Re: [PATCH 1/2] nfsd: use threads array as-is in netlink interface

From: Chuck Lever
Date: Fri Jun 13 2025 - 11:40:13 EST


On 6/13/25 11:23 AM, Benjamin Coddington wrote:
> On 13 Jun 2025, at 10:56, Chuck Lever wrote:
>
>> On 6/13/25 7:33 AM, Benjamin Coddington wrote:
>>> We don't consider it acceptable to allow known defects to persist in our
>>> products just because they are bleeding edge.
>>
>> I'm not letting this issue persist. Proper testing takes time.
>>
>> The patch description and discussion around this change did not include
>> any information about its pervasiveness and only a little about its
>> severity. I used my best judgement and followed my usual rules, which
>> are:
>>
>> 1. Crashers, data corrupters, and security bugs with public bug reports
>> and confirmed fix effectiveness go in as quickly as we can test.
>> Note well that we have to balance the risk of introducing regressions
>> in this case, since going in quickly means the fix lacks significant
>> test experience.
>>
>> 1a. Rashes and bug bites require application of topical hydrocortisone.
>
> :) no rash here, this response is very soothing.
>
>> 2. Patches sit in nfsd-testing for at least two weeks; better if they
>> are there for four. I have CI running daily on that branch, and
>> sometimes it takes a while for a problem to surface and be noticed.
>>
>> 3. Patches should sit in nfsd-next or nfsd-fixes for at least as long
>> as it takes for them to matriculate into linux-next and fs-next.
>>
>> 4. If the patch fixes an issue that was introduced in the most recent
>> merge window, it goes in -fixes .
>>
>> 5. If the patch fixes an issue that is already in released kernels
>> (and we are at rule 5 because the patch does not fix an immediate
>> issue) then it goes in -next .
>>
>> These evidence-oriented guidelines are in place to ensure that we don't
>> panic and rush commits into the kernel without careful review and
>> testing. There have been plenty of times when a fix that was pushed
>> urgently was not complete or even made things worse. It's a long
>> pipeline on purpose.
>
> I totally understand, thanks very much for having a set of rules and
> guidelines and even more for taking the time to spell them out here.

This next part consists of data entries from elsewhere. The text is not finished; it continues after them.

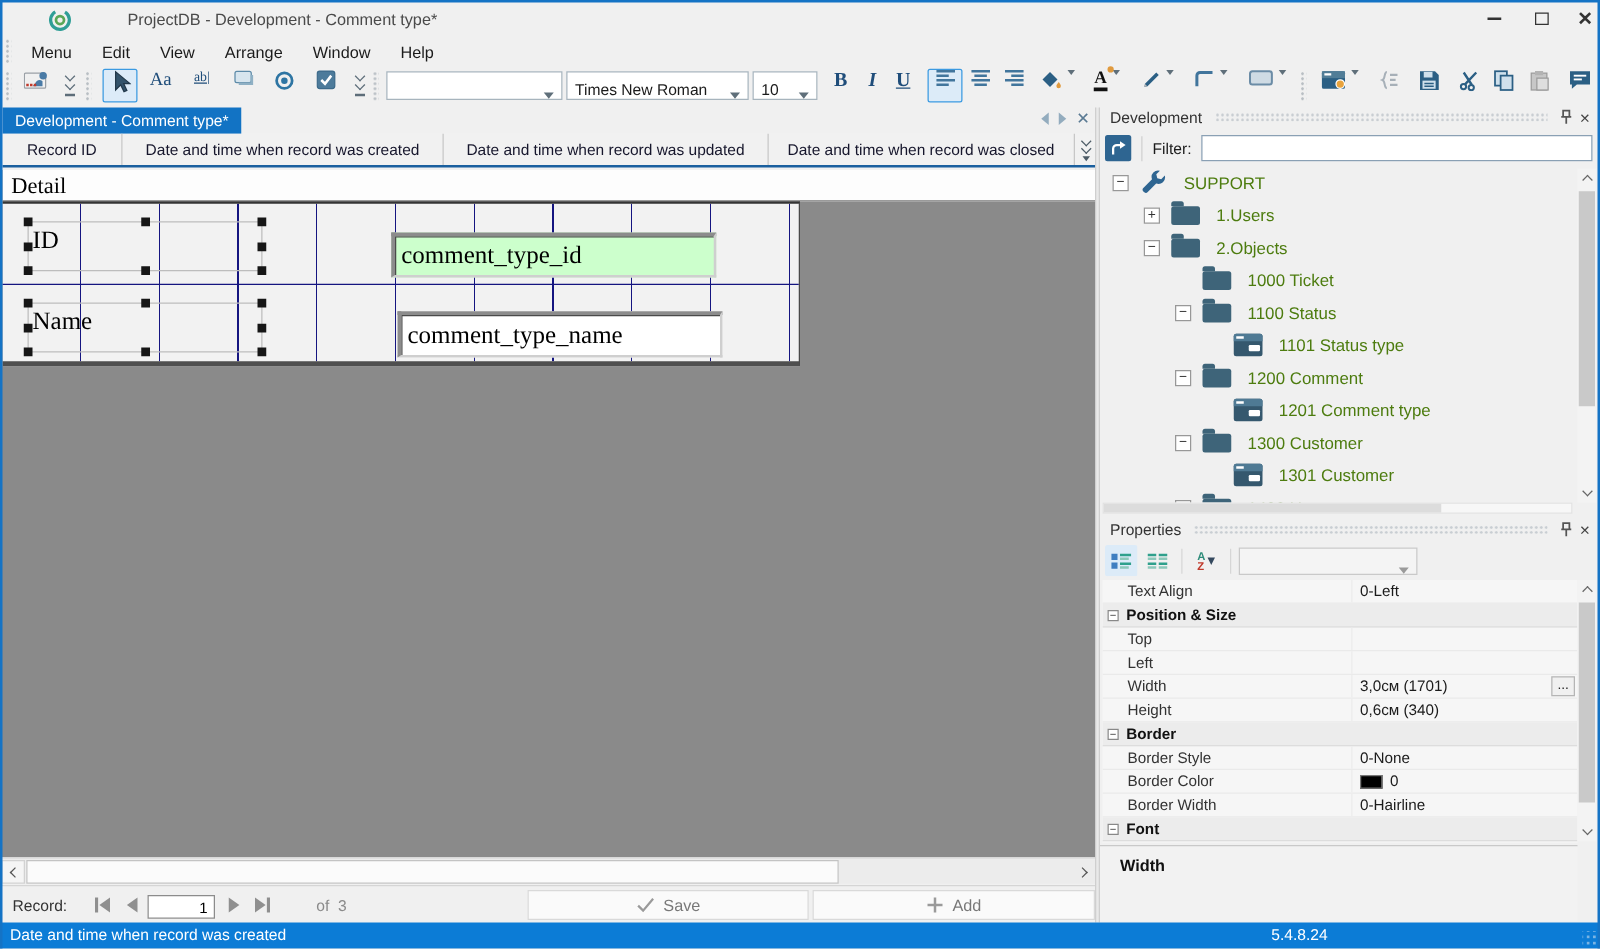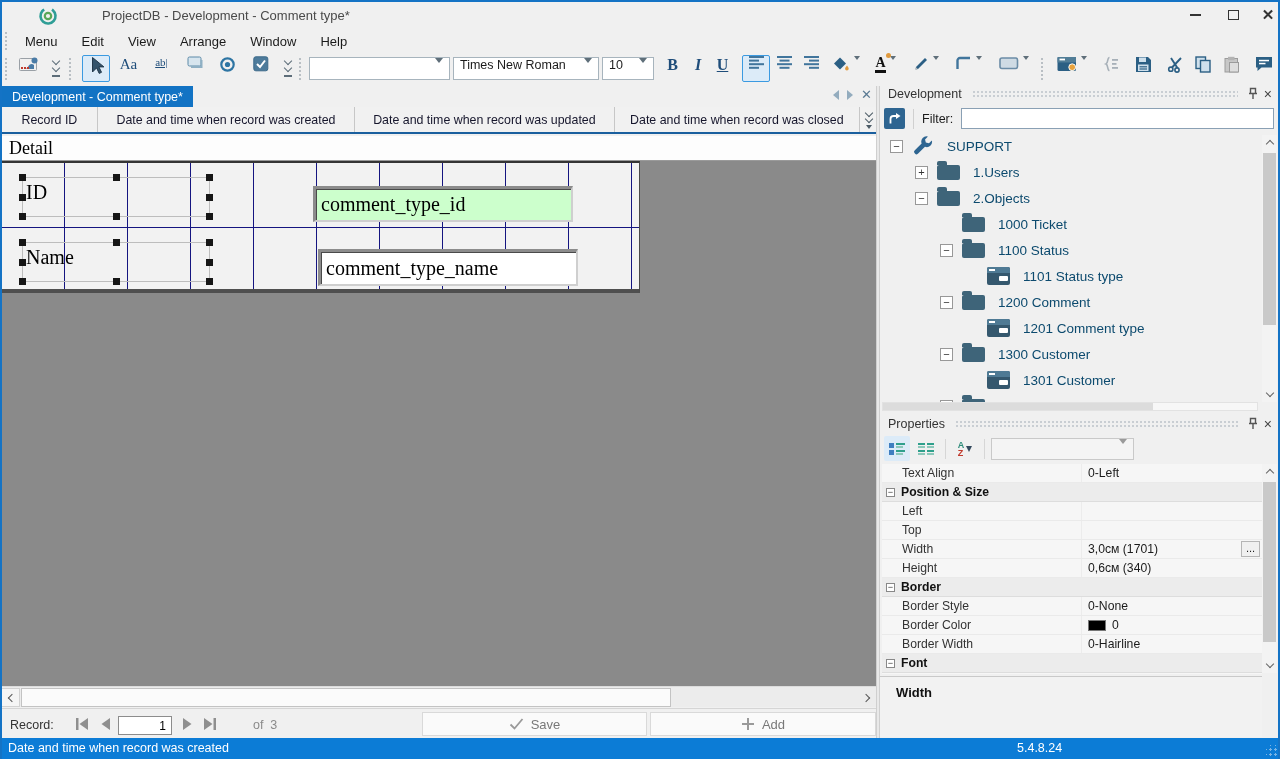--- a/index.html
+++ b/index.html
@@ -30,7 +30,7 @@
   .ovf{position:absolute;top:6px;width:12px;height:22px;display:flex;flex-direction:column;align-items:center;gap:1px}
   .chev{width:6px;height:6px;border-right:1.6px solid #5d6d79;border-bottom:1.6px solid #5d6d79;transform:rotate(45deg)}
   .ovf .dash{width:8px;height:2px;background:#5d6d79;margin-top:3px}
-  .combo{position:absolute;top:5px;height:23px;background:#fff;border:1px solid #a7b4bd;display:flex;align-items:flex-start;padding:0 6px;font-size:12.5px;color:#1b1b1b}
+  .combo{position:absolute;top:5px;height:23px;background:#fff;border:1px solid #a7b4bd;display:flex;align-items:flex-end;padding:0 6px;font-size:12.5px;color:#1b1b1b}
   .combo .carr{margin-left:auto;width:0;height:0;border-left:4px solid transparent;border-right:4px solid transparent;border-top:5px solid #5f6f7a}
   .combo.dis{background:#f4f4f4;border-color:#c9c9c9}
   .serifblue{font-family:"Liberation Serif",serif;color:#1f4d7a}

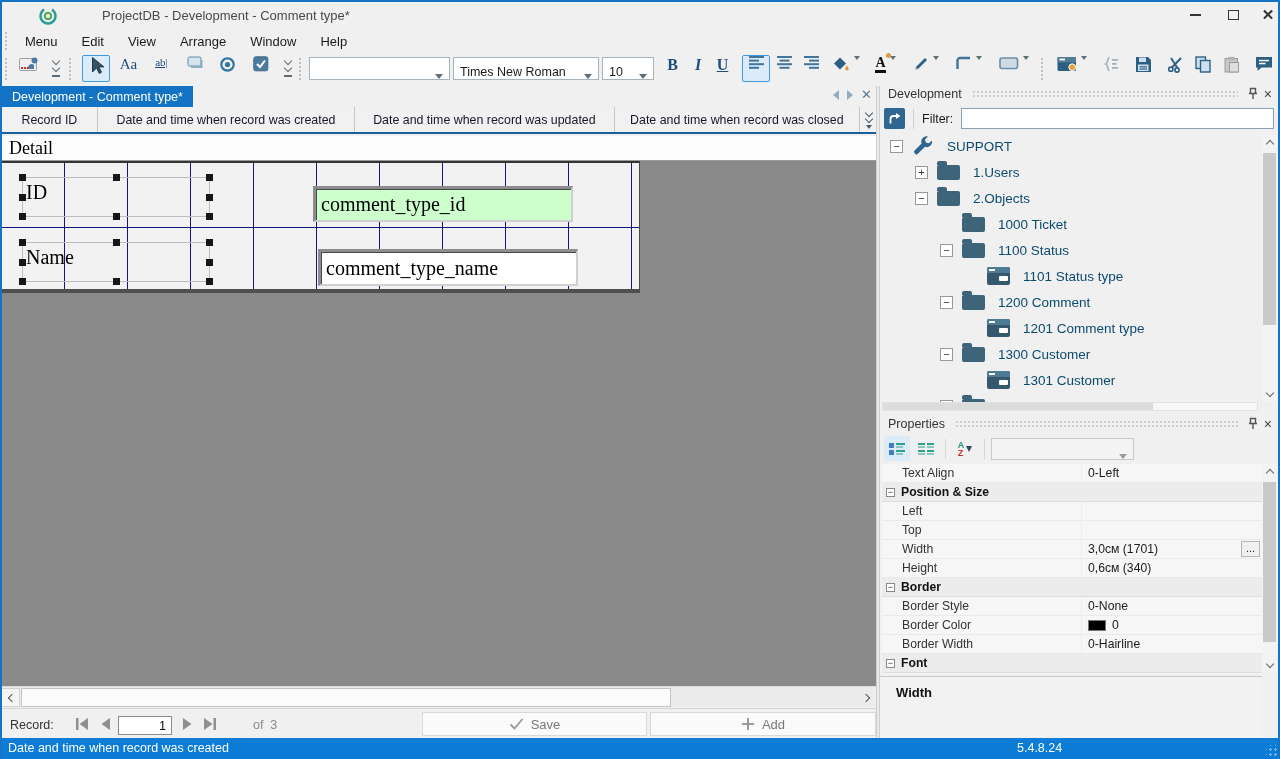--- a/index.html
+++ b/index.html
@@ -121,7 +121,7 @@
   .formic::before{content:"";position:absolute;left:0;top:0;right:0;height:6px;background:#4f7a94;border-radius:2px 2px 0 0}
   .formic b{position:absolute;left:2px;top:2px;width:6px;height:2px;background:#fff}
   .formic u{position:absolute;right:2px;top:9px;width:9px;height:5px;background:#fff;border-radius:1px}
-  .tlb{margin-left:13px;font-size:13.5px;color:#0c4a6e;white-space:nowrap}
+  .tlb{margin-left:13px;font-size:13.5px;color:#4d7c0f;white-space:nowrap}
 
   .vscroll{position:absolute;width:15px;background:#f3f3f3}
   .varr{position:absolute;left:0;width:15px;height:15px;display:flex;align-items:center;justify-content:center}

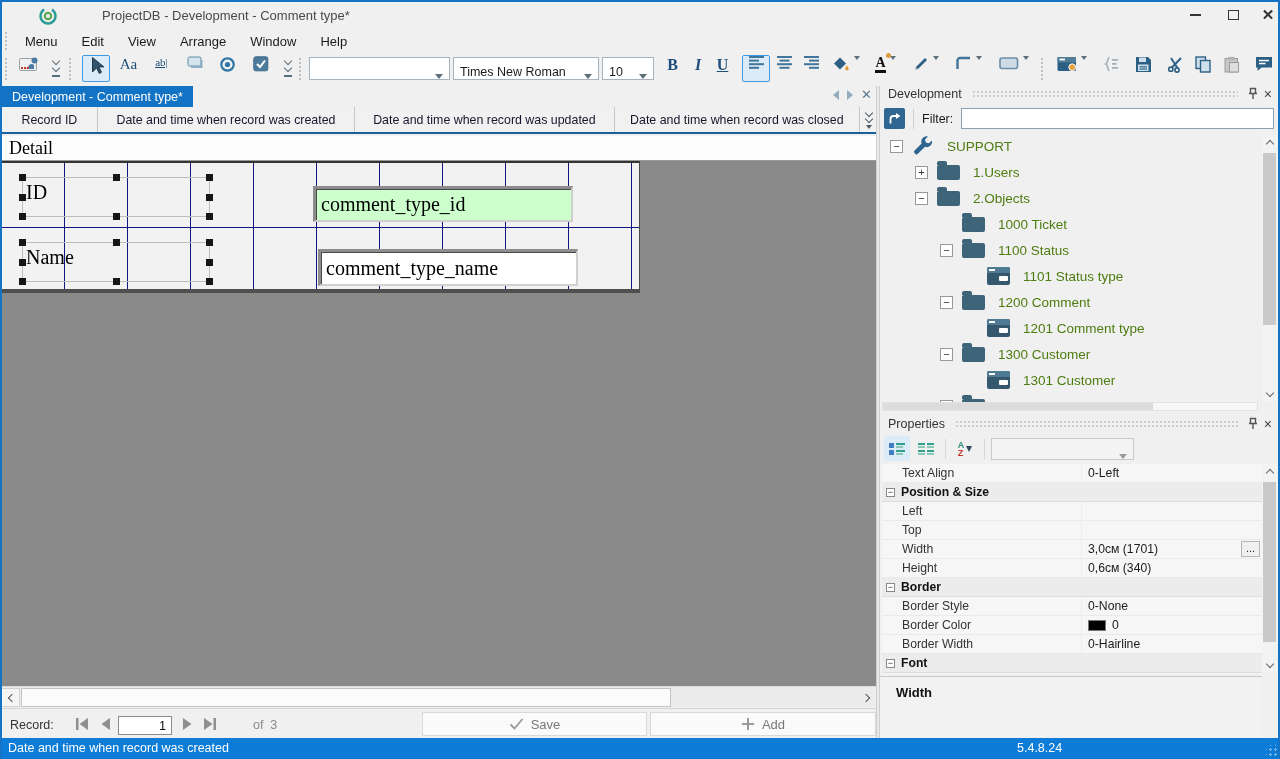--- a/index.html
+++ b/index.html
@@ -650,13 +650,13 @@
           <b>Position &amp; Size</b>
         </div>
         <div class="prow">
-          <span class="pn">Left</span>
+          <span class="pn">Top</span>
           <div class="pv">
             <span></span>
           </div>
         </div>
         <div class="prow">
-          <span class="pn">Top</span>
+          <span class="pn">Left</span>
           <div class="pv">
             <span></span>
           </div>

Apologies for the length. I wanted to get these out in the open just
so you and others can slap me with a clue bat if I'm doing something
vastly strange or inappropriate.


> I wanted to express that Red Hat does consider all of its releases to be
> important to fix and maintain. I'd like to speak against arguments about fix
> urgency based on distro versions. I think in this case we innocently crept
> into these arguments as Jeff presented evidence that the problem exists in
> the wild.

I was estimating pervasiveness based on the position of the RHEL 10
distro in its life cycle, nothing more.


>> The issues with this patch were:
>>
>> - It was posted very late in the dev cycle for v6.16. (Jeff's urgent
>> fixes always seem to happen during -rc7 ;-)
>>
>> - The Fixes: tag refers to a commit that was several releases ago, and
>> I am not aware of specific reports of anyone hitting a similar issue.
>>
>> - IME, the adoption of enterprise distributions is slow. RHEL 10 is
>> still only on its GA release. Therefore my estimation is that the
>> number of potentially impacted customers will be small for some time,
>> enough time for us to test Jeff's fix appropriately.
>
> While this is true, I hope we can still treat every release version equally
> /if/ we make any arguments about urgency based on what's currently released
> in a particular distro. Your point is a good counter-arguement to Jeff's
> assertion that the problem has been widely distributed - but it does start
> to creep into a space which feels like we're treating certain early versions
> of a specific distro differently and didn't sit well for me. I'd rather not
> have our upstream work or decisions appear to favor a particular distro.

Understood. I hope I convinced you that I was merely making an evidence-
based estimation about the pervasiveness of any problem this patch might
have been attempting to address.

The shorthand term "bleeding edge" was not intended to be disrespectful,
only descriptive.


--
Chuck Lever